My eleventh birthday did not go as I had hoped it would. Actually, my eleventh was the first of my long string of unhappy birthdays. To be honest and as anti-theatrical as I am capable of being, all of my birthdays were not unhappy; but many of them were odd. Of course, most of my adult life was an odd combination of self-pity and pretense, with fear and anger and rebellion thrown in.
So, my eleventh birthday. I was with my family, at Silver Springs, in Florida. This was forty years ago, and Silver Springs
consisted of a lunch counter, and access to the springs in the river, and a campground. No rides, no concerts, no zoo, no restaurants, and did I say NO RIDES? All we needed to have the time of our lives was snorkeling gear.
(Looking at Silver Springs’ website now, I see they offer glass-bottom boat rides to see the springs. They say there are alligators, snakes, and turtles along with all the fish. We didn’t know this, because nobody told us kids. So we were completely unafraid, and spent the days in the sun, in the beautiful 99.8% clear water.)
To my story — we were camping in the same old canvas tent we’d used throughout the time we were in Turkey. This tent had been set up so many times, and it was such a heavy tent, that the pegs that held it to the ground had been hammered almost to flatness. We were camped some ways from the river — I don’t remember how far, but I couldn’t see the river from the tent.
I had forgotten something — I don’t remember now what it was. But I ran from the river toward the tent to retrieve it. As I rounded the corner of the tent, I stepped on something, but just kept running. It wasn’t until I was in the tent, and saw blood, that I realized I’d cut my foot. Those flat tent pegs — they had razor sharp edges, from being pounded so often. I had run right into one of these pegs, and sliced the sole of my right foot, fairly deeply, under the last two toes.
I was bleeding like crazy, and I screamed. I got up, and tried to walk/run to where my family was, down by the river. Eventually someone heard me, and my folks came running. They wrapped my foot in a towel and carried me to the car. We drove to the hospital in Ocala, I’m sure. I really don’t remember anything until we got to the Emergency Room.

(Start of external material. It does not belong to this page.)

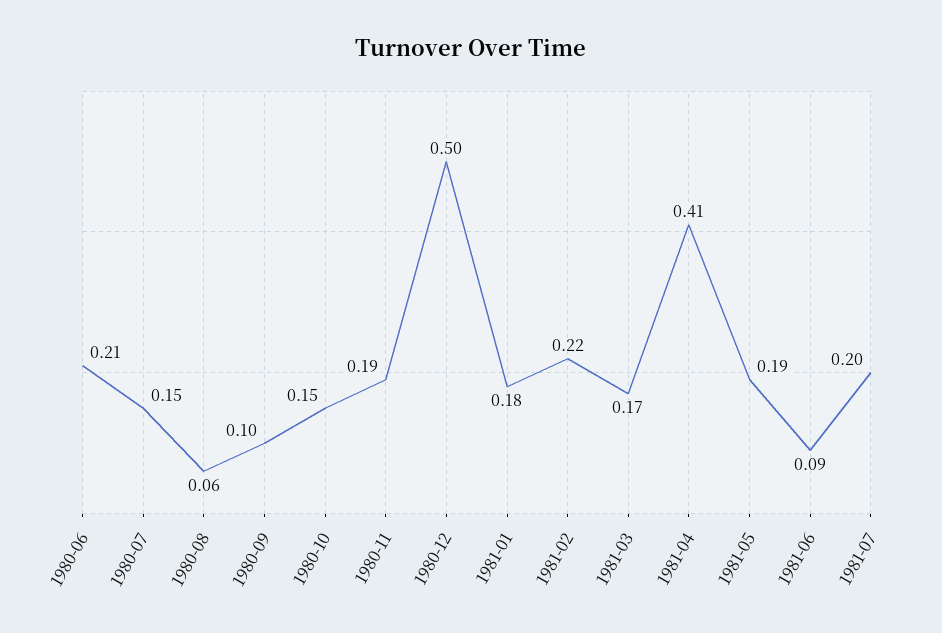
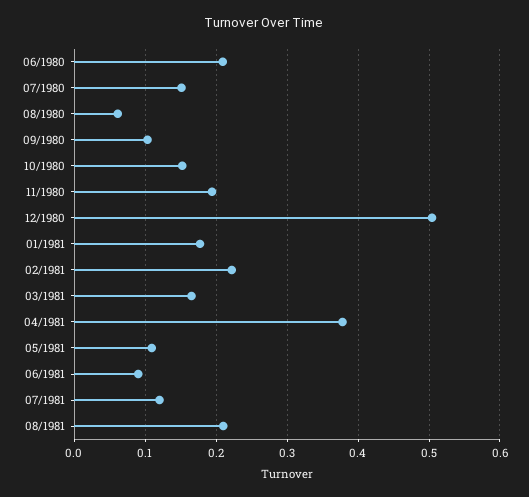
1981-04: 0.41 -> 0.38
1981-05: 0.19 -> 0.11
1981-07: 0.2 -> 0.12
08/1981: none -> 0.21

There, I met Nurse-zilla. This woman had the task of cleaning up my foot before I could be stitched. And she used some kind of brush. Even my mom, standing nearby, cringed at the ferocity with which this monstrous woman attacked my foot. I remember screaming my head off; I may be imagining this next, but I could swear I remember some combination of look/snort which meant, “Stop being such a baby.” Of course, I was a baby — I had never hurt myself like this before, and I remember being horrified at the pain.
When Nurse-zilla was finally finished, the doctor came in with a needle to numb my foot for stitches. At that time, I was still scared out of my mind of needles; I was three years away from giving myself shots. This doctor probably did exactly what he had to do, but that didn’t matter to me. He stuck that needle into the cut, and pushed the plunger. By now, I was almost hysterical. I screamed again.
I don’t remember much after the needle, until we got home late that afternoon, and had an impromptu birthday dinner for me. I was not feeling cheerful, but birthdays were a pretty big deal, so I dug in with everyone else. I don’t remember any of my presents but one; my sister J. had bought me a semi-mechanical pencil — when one lead was worn away, I was to remove that lead-cap and insert it into the bottom of the pencil, forcing the next lead-cap to the top.
I managed, somehow, to drive one of those sharp leads into my left ring finger. When I pulled it out, a piece of the lead remained. I have since covered the mark with lancet holes, but for years, I could pick out that dark spot on my finger. A badge of honor, of sorts.
So that is the story of my eleventh birthday. I’m not sure why I wanted to write this down, but I did. Maybe, my entire bad birthday memories stem from this one. In recent years, my family have outdone themselves in marking my birthday with celebrations. Mom and I went to Puerto Rico, for goodness’ sake. Likely the time has come for me to stop talking about how bad my birthdays have been — my last couple of birthdays have been fantastic, and I have no reason to expect anything else in the future. I’m free.